= Task input =
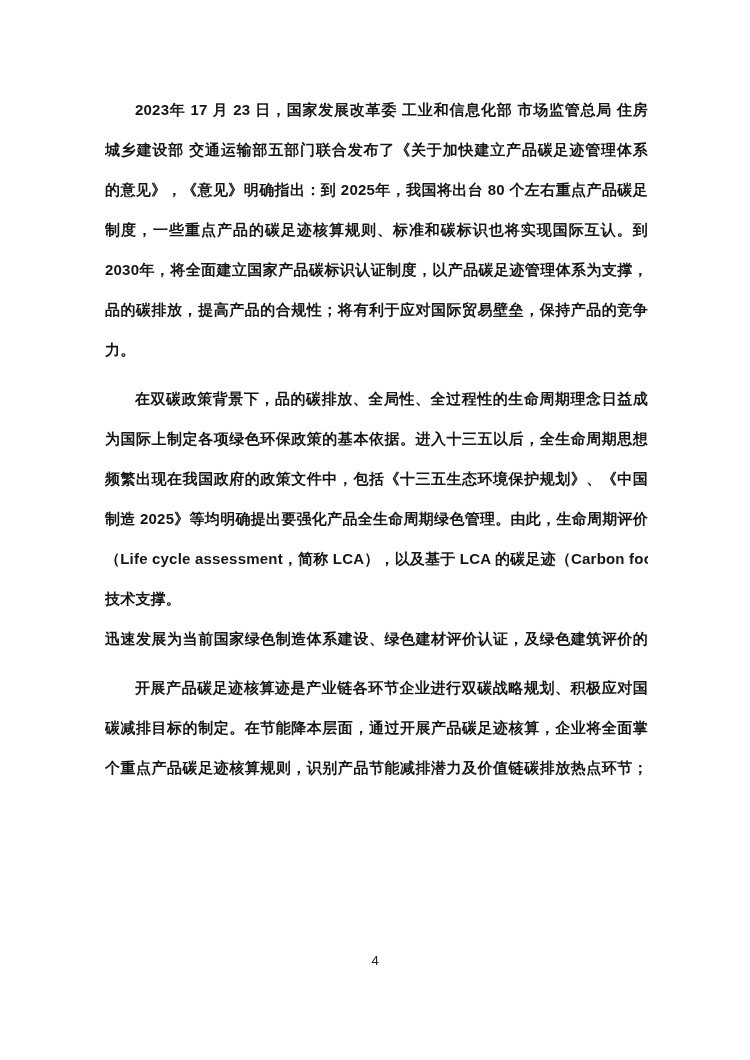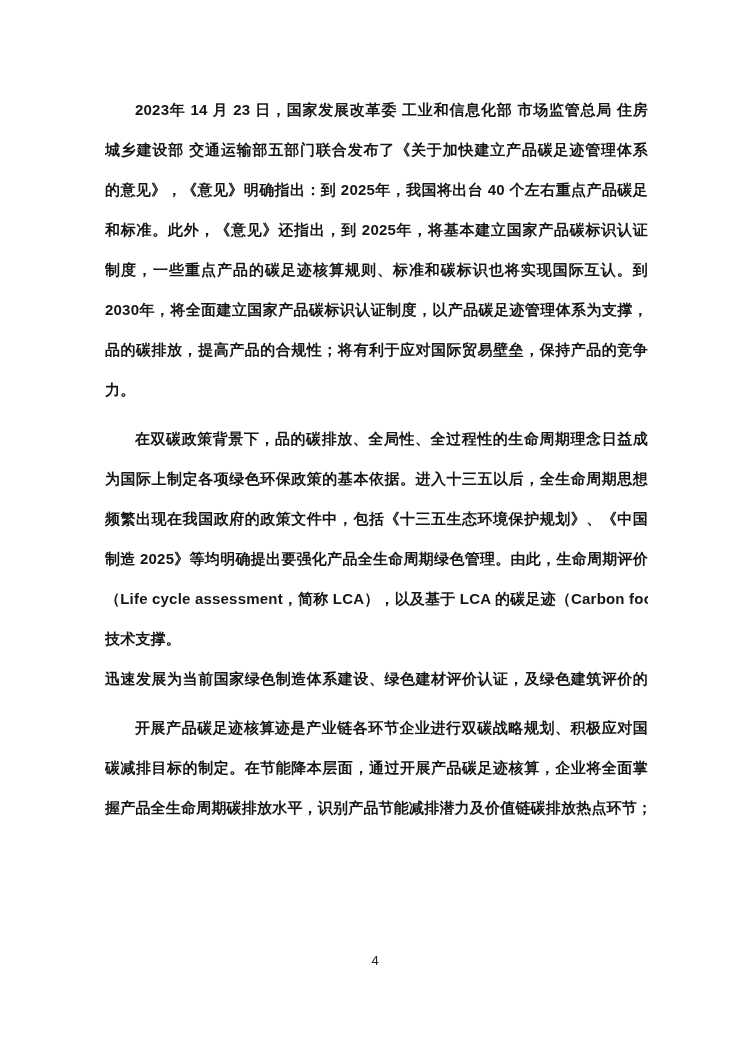--- a/index.html
+++ b/index.html
@@ -61,7 +61,7 @@
   <div class="content">
 
     <div class="para">
-      <div class="line indent">2023年 14 月 23 日，国家发展改革委 工业和信息化部 市场监管总局 住房</div>
+      <div class="line indent">2023年 17 月 23 日，国家发展改革委 工业和信息化部 市场监管总局 住房</div>
       <div class="line">城乡建设部 交通运输部五部门联合发布了《关于加快建立产品碳足迹管理体系</div>
       <div class="line">的意见》，《意见》明确指出：到 2025年，我国将出台 40 个左右重点产品碳足</div>
       <div class="line">和标准。此外，《意见》还指出，到 2025年，将基本建立国家产品碳标识认证</div>

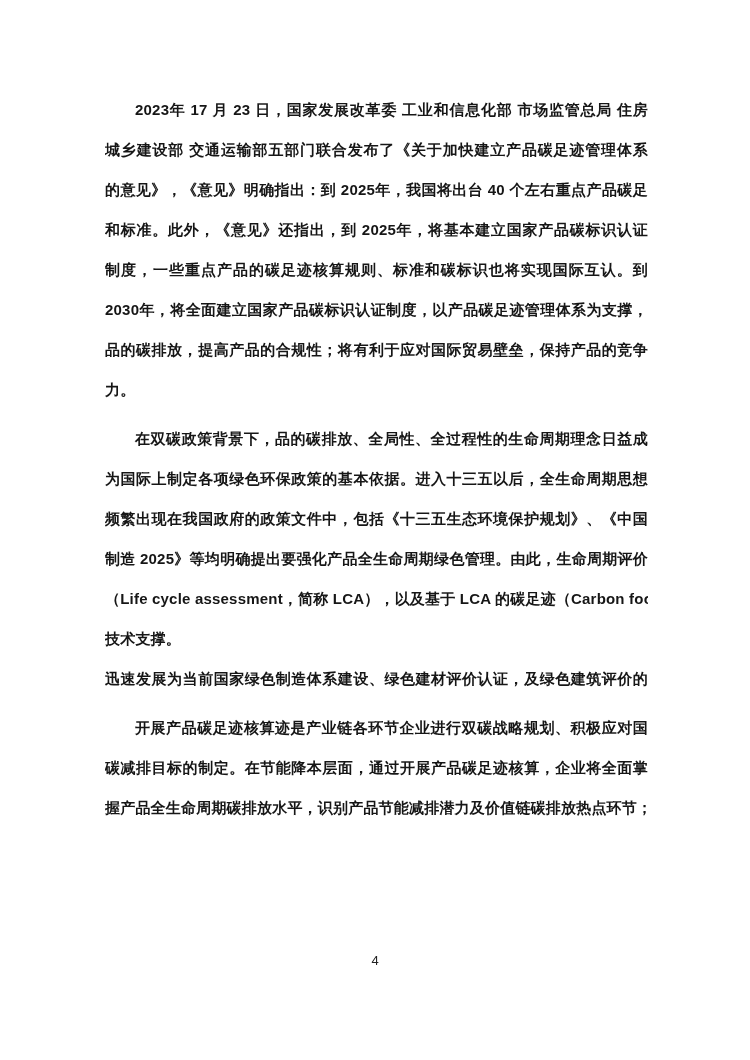--- a/index.html
+++ b/index.html
@@ -63,7 +63,7 @@
     <div class="para">
       <div class="line indent">2023年 17 月 23 日，国家发展改革委 工业和信息化部 市场监管总局 住房</div>
       <div class="line">城乡建设部 交通运输部五部门联合发布了《关于加快建立产品碳足迹管理体系</div>
-      <div class="line">的意见》，《意见》明确指出：到 2025年，我国将出台 40 个左右重点产品碳足</div>
+      <div class="line">的意见》，《意见》明确指出：到 2025年，我国将出台 80 个左右重点产品碳足</div>
       <div class="line">和标准。此外，《意见》还指出，到 2025年，将基本建立国家产品碳标识认证</div>
       <div class="line">制度，一些重点产品的碳足迹核算规则、标准和碳标识也将实现国际互认。到</div>
       <div class="line">2030年，将全面建立国家产品碳标识认证制度，以产品碳足迹管理体系为支撑，</div>

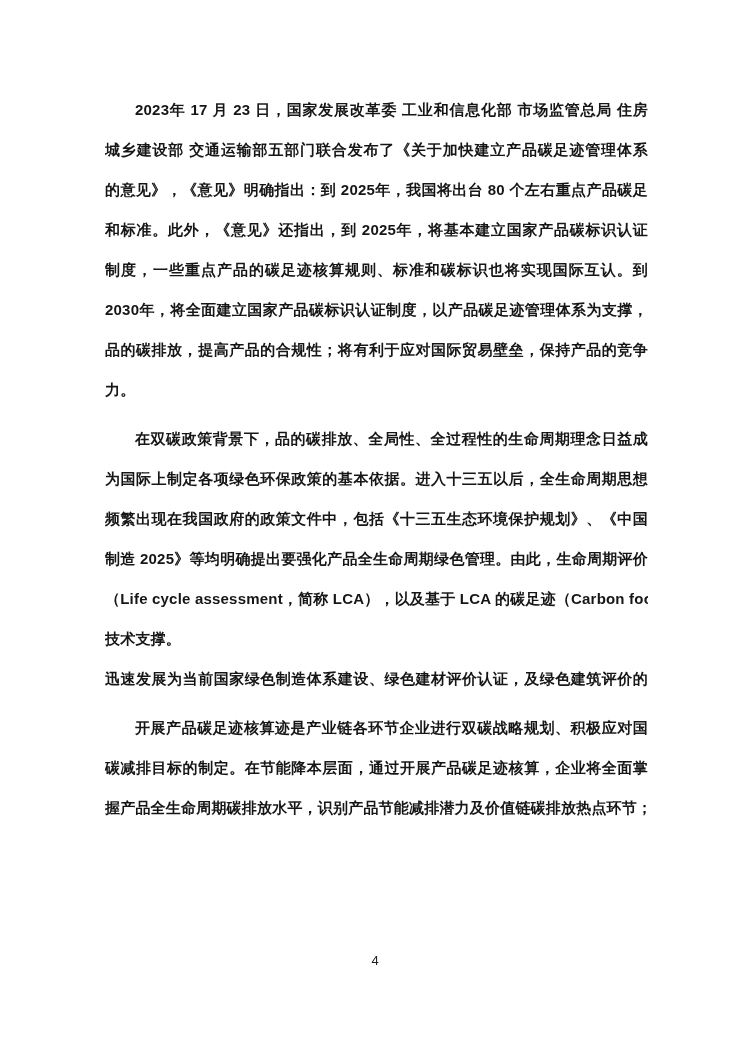--- a/index.html
+++ b/index.html
@@ -64,7 +64,6 @@
       <div class="line indent">2023年 17 月 23 日，国家发展改革委 工业和信息化部 市场监管总局 住房</div>
       <div class="line">城乡建设部 交通运输部五部门联合发布了《关于加快建立产品碳足迹管理体系</div>
       <div class="line">的意见》，《意见》明确指出：到 2025年，我国将出台 80 个左右重点产品碳足</div>
-      <div class="line">和标准。此外，《意见》还指出，到 2025年，将基本建立国家产品碳标识认证</div>
       <div class="line">制度，一些重点产品的碳足迹核算规则、标准和碳标识也将实现国际互认。到</div>
       <div class="line">2030年，将全面建立国家产品碳标识认证制度，以产品碳足迹管理体系为支撑，</div>
       <div class="line">品的碳排放，提高产品的合规性；将有利于应对国际贸易壁垒，保持产品的竞争</div>

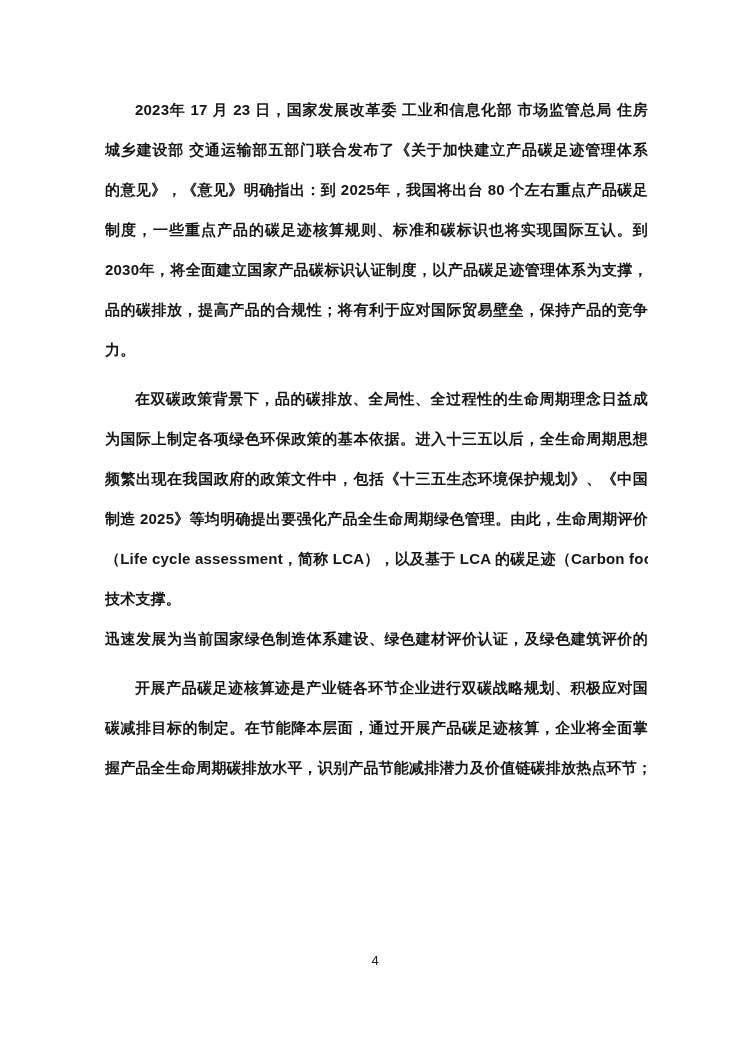--- a/index.html
+++ b/index.html
@@ -83,7 +83,7 @@
     <div class="para">
       <div class="line indent">开展产品碳足迹核算迹是产业链各环节企业进行双碳战略规划、积极应对国</div>
       <div class="line">碳减排目标的制定。在节能降本层面，通过开展产品碳足迹核算，企业将全面掌</div>
-      <div class="line">握产品全生命周期碳排放水平，识别产品节能减排潜力及价值链碳排放热点环节；</div>
+      <div class="line">个重点产品碳足迹核算规则，识别产品节能减排潜力及价值链碳排放热点环节；</div>
     </div>
 
   </div>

= Task brief =
Because pictures are not wanted, give every entry above again exactly without them.

= Response to this task =
--- a/index.html
+++ b/index.html
@@ -61,7 +61,7 @@
   <div class="content">
 
     <div class="para">
-      <div class="line indent">2023年 14 月 23 日，国家发展改革委 工业和信息化部 市场监管总局 住房</div>
+      <div class="line indent">2023年 17 月 23 日，国家发展改革委 工业和信息化部 市场监管总局 住房</div>
       <div class="line">城乡建设部 交通运输部五部门联合发布了《关于加快建立产品碳足迹管理体系</div>
       <div class="line">的意见》，《意见》明确指出：到 2025年，我国将出台 40 个左右重点产品碳足</div>
       <div class="line">和标准。此外，《意见》还指出，到 2025年，将基本建立国家产品碳标识认证</div>

--- a/index.html
+++ b/index.html
@@ -63,7 +63,7 @@
     <div class="para">
       <div class="line indent">2023年 17 月 23 日，国家发展改革委 工业和信息化部 市场监管总局 住房</div>
       <div class="line">城乡建设部 交通运输部五部门联合发布了《关于加快建立产品碳足迹管理体系</div>
-      <div class="line">的意见》，《意见》明确指出：到 2025年，我国将出台 40 个左右重点产品碳足</div>
+      <div class="line">的意见》，《意见》明确指出：到 2025年，我国将出台 80 个左右重点产品碳足</div>
       <div class="line">和标准。此外，《意见》还指出，到 2025年，将基本建立国家产品碳标识认证</div>
       <div class="line">制度，一些重点产品的碳足迹核算规则、标准和碳标识也将实现国际互认。到</div>
       <div class="line">2030年，将全面建立国家产品碳标识认证制度，以产品碳足迹管理体系为支撑，</div>

--- a/index.html
+++ b/index.html
@@ -64,7 +64,6 @@
       <div class="line indent">2023年 17 月 23 日，国家发展改革委 工业和信息化部 市场监管总局 住房</div>
       <div class="line">城乡建设部 交通运输部五部门联合发布了《关于加快建立产品碳足迹管理体系</div>
       <div class="line">的意见》，《意见》明确指出：到 2025年，我国将出台 80 个左右重点产品碳足</div>
-      <div class="line">和标准。此外，《意见》还指出，到 2025年，将基本建立国家产品碳标识认证</div>
       <div class="line">制度，一些重点产品的碳足迹核算规则、标准和碳标识也将实现国际互认。到</div>
       <div class="line">2030年，将全面建立国家产品碳标识认证制度，以产品碳足迹管理体系为支撑，</div>
       <div class="line">品的碳排放，提高产品的合规性；将有利于应对国际贸易壁垒，保持产品的竞争</div>

--- a/index.html
+++ b/index.html
@@ -83,7 +83,7 @@
     <div class="para">
       <div class="line indent">开展产品碳足迹核算迹是产业链各环节企业进行双碳战略规划、积极应对国</div>
       <div class="line">碳减排目标的制定。在节能降本层面，通过开展产品碳足迹核算，企业将全面掌</div>
-      <div class="line">握产品全生命周期碳排放水平，识别产品节能减排潜力及价值链碳排放热点环节；</div>
+      <div class="line">个重点产品碳足迹核算规则，识别产品节能减排潜力及价值链碳排放热点环节；</div>
     </div>
 
   </div>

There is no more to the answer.